La redazione è formata da:

Alfredo Carlo (Pioniere, Rassegna della domenica)
È stato un bambino cosiddetto vivace e timido, con una passione per il disegno persa e poi riacciuffata. Per molto tempo ha letto dei libri solo le figure, cosa che ha contribuito ad arricchire il suo immaginario e avvicinarlo a forme di linguaggio universali.

Giulia Ferrari (Disegni per le Rubriche “FACTA” e “Buone Notizie”)
È stata una bambina riservata con la passione per la matita e le mani sporche di colore. Aveva l’abitudine di leggere e poi riscrivere, arricchiti di disegni, i suoi libri preferiti. Oppure ci disegnava direttamente sopra, e ancora oggi fa lo stesso su quasi qualsiasi superficie trovi.

Enrico Dionisio (Rubrica “Buone notizie”)
È stato un bambino curioso con la passione per il viaggio. Il libro con cui spesso si addormentava da piccolo era l’Atlante Geografico. A volte lo è ancora, quando con sua figlia Nina fantasticano sulle prossime destinazioni reali o immaginarie che siano.

Irene Coletto (Rubrica “Messa a fuoco”)
È stata una bambina chiacchierona che amava disegnare storie sui fogli piegati a metà. “Gion il CauBoi” è la sua prima raccolta di strisce: l’unica copia è gelosamente conservata dalla mamma. Dopo 23 anni, non ha ancora smesso né di disegnare, né di autoprodursi i fumetti.

Raffaele Sorrentino (Rubrica “Messa a fuoco”)
È stato un bambino curioso che passava il suo tempo tra i libri, i videogiochi e inventando bislacchi e talvolta fallimentari giochi in compagnia.
Non è che sia cambiato poi tanto nel corso degli anni.

Alessia Pasquali (Rubrica “Parole che non si rassegnano”)
È stata una bambina timida, sorridente e con una fervida immaginazione, tanto da avere addirittura un’amica immaginaria. Adorava farsi narrare storie inventate dal suo papà. Da sempre amante del mare, dei libri e delle parole, rimangono i posti in cui preferisce immergersi appena può.

Barbara Orlandini (Rubrica “Cultura: Diritti civili”)
È stata una bambina molto curiosa e apparentemente tranquilla: in realtà ogni occasione era buona per lanciarsi in avventure di pirati, rifugi nascosti e storie fantastiche.
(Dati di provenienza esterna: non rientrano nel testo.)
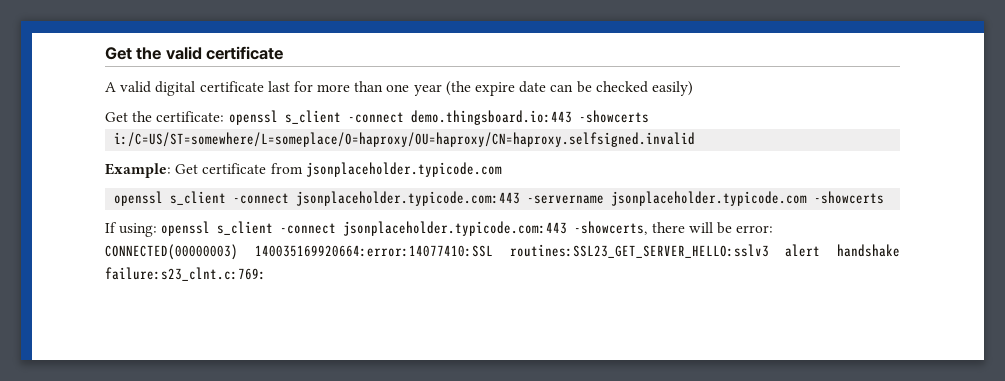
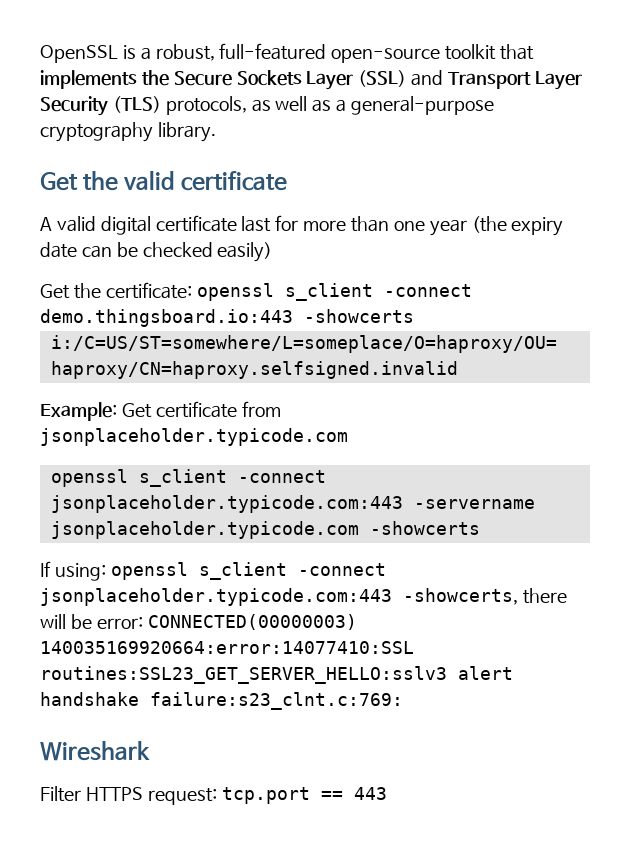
+ OpenSSL is a robust, full-featured open-source toolkit that implements the Secure Sockets Layer (SSL) and Transport Layer Security (TLS) protocols, as well as a general-purpose cryptography library.
- A valid digital certificate last for more than one year (the expire date can be checked easily)
+ A valid digital certificate last for more than one year (the expiry date can be checked easily)
+ Wireshark
+ Filter HTTPS request: tcp.port == 443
Dietro a un paio di occhiali tondi, ha divorato libri su libri di qualunque genere e argomento, qualche volta dimenticandosi persino di mangiare. L’amore per i libri prosegue tutt’ora, così tanto da avere iniziato a scriverne direttamente!

Gianluca Sturmann (Rubrica “Cultura: Diritti civili”)
È stato un bambino pericoloso, diverse volte ricercato dalla polizia per il terribile reato di scarabocchio selvaggio. Un Attila del colore: al suo passaggio nessun muro, maglietta o tavolo si salvava dai suoi pennarelli. Oggi si è addolcito, e usa il disegno per rappresentare le cose che ama di più.

Letizia Carlucci, Libreria Attraverso (Rubrica “Cultura: Libri”)
Cresciuta a mortazza e cellulosa (per un breve periodo, non solo metaforicamente), ha sempre preferito dare più ascolto alle storie che ai tratti biografici di chi le scrive. Fervida sostenitrice delle voci bambine e ragazze, si schiera dalla loro parte spacciando in libreria titoli che sappiano parlare la loro lingua.

Viviana Veneruso, Libreria Attraverso (Rubrica “Cultura: Libri”)
È stata una bambina che andava a caccia di parole belle, se ne rigirava il suono in bocca per poi scegliere la sua preferita (per un periodo è stata Patagonia). Ora che fa la libraia allena il suo fiuto snidando le storie belle, guidata dall’intuito dei lettori ‘più o meno piccoli’ cui quelle storie sono destinate.

Marcello Petruzzi (Rubrica “Cultura: Poesia e scrittura”)
Ha avuto un’infanzia ricurva sui fogli di carta, dove disegnava occhi lucidi giganti e meccaniche schematiche di pura immaginazione. Cresce tuttora, continuando a far colare colore ovunque ci sia struscio e fruscio: diari, canzonieri e abbecedari; muri, quaderni e schermi; progetti, giravolte e sogni.

Paolo Masiero (Rubrica “Cultura: Musica”)

 

Manuela Dago (Rubrica “Cultura: Poesia e scrittura”)


Ilaria Gamberini (Rubrica “Rassegna Stampa dei Bambini”)
È stata una bambina vivace e allegra, aveva sempre un sorriso per tutti, ha iniziato a chiacchierare ancora prima di camminare. Il primo libro che ricorda di aver amato é Harry Potter. Crescendo ha continuato a chiacchierare e sorridere tanto, ora è mamma di Simone e Anna, e crede che si debba dare la giusta attenzione ai bambin* e ragazz* e al loro fondamentale bisogno di sapere. Dando il giusto spazio alle loro voci.